----- Supplied records

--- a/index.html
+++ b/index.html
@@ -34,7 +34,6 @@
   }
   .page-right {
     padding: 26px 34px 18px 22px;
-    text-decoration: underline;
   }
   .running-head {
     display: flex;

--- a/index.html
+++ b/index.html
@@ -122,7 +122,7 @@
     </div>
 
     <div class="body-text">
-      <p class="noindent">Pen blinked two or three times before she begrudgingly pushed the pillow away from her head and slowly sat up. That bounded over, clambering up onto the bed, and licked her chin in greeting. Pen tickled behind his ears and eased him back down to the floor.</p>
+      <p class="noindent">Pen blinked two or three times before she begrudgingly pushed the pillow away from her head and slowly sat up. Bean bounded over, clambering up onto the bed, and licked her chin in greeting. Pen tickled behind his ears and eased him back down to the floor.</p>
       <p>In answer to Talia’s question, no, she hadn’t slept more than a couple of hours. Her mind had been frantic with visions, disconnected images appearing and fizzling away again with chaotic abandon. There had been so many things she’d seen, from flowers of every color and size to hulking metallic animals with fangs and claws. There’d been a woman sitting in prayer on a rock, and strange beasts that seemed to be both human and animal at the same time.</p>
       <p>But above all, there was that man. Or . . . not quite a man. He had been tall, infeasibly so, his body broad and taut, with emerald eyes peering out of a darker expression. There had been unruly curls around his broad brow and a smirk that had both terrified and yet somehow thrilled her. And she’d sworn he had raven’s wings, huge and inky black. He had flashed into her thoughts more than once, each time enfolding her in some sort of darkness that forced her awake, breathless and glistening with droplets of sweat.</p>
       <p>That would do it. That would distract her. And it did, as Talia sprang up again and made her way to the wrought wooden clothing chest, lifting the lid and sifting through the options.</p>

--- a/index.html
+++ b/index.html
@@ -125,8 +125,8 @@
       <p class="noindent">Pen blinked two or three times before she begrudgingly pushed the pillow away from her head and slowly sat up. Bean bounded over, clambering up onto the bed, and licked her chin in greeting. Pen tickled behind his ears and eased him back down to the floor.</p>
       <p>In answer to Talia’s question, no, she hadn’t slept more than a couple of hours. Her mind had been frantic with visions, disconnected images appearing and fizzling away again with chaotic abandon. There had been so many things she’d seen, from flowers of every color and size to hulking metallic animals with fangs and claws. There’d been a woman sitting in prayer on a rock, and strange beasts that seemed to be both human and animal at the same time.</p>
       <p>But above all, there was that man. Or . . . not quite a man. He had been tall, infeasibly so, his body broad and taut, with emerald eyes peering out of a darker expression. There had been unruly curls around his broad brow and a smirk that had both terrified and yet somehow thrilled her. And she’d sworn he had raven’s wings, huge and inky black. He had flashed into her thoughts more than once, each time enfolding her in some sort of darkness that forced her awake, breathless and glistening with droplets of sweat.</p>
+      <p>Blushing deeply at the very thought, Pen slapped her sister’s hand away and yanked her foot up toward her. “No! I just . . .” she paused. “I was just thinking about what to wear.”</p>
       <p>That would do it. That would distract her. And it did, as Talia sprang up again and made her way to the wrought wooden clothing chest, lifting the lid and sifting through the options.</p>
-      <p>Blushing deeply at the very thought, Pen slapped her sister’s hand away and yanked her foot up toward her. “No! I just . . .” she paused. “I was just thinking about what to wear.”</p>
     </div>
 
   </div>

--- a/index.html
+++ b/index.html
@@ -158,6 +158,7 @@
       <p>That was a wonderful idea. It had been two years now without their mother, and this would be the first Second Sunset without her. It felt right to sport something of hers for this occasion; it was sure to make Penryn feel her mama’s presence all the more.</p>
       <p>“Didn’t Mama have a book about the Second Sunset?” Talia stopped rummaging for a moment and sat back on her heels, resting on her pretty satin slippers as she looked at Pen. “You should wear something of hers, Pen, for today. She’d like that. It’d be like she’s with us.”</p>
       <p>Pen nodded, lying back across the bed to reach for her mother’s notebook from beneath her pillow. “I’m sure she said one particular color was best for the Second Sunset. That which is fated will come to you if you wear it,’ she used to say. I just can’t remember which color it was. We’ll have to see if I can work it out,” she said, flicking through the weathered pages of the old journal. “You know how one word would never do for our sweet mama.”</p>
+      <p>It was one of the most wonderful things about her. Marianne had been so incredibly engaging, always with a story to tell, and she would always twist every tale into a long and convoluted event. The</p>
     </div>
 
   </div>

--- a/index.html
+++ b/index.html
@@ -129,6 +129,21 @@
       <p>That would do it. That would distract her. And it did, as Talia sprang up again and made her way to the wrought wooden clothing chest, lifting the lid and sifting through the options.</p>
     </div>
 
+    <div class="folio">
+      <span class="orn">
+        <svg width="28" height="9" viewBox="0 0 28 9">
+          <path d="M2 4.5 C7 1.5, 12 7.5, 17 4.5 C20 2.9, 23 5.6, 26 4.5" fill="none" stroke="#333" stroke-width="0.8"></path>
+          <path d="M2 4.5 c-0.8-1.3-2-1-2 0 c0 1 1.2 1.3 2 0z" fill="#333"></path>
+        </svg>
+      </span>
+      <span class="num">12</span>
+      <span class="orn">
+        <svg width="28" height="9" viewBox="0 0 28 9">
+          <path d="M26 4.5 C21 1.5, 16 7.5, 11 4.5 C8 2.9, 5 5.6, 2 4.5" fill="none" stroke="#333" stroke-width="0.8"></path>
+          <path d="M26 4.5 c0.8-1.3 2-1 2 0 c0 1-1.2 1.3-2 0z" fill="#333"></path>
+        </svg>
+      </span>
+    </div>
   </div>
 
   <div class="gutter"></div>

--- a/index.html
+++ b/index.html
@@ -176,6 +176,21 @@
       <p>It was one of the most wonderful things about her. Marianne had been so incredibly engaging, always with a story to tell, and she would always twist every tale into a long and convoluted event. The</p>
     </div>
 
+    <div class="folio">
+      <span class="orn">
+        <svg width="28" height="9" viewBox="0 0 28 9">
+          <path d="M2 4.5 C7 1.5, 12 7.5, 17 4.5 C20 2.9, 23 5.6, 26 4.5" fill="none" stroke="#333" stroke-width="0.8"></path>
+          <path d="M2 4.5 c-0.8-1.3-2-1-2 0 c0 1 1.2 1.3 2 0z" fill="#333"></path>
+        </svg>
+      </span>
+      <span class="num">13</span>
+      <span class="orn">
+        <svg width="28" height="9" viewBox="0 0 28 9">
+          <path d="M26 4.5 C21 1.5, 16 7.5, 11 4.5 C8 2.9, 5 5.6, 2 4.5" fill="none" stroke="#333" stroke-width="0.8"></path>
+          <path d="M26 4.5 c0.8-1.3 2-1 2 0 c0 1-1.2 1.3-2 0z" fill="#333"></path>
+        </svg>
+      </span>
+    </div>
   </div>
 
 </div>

----------

Only a number is wanted here: how many lines in the entries contain the word "behind"?

__Response for this exercise__.
3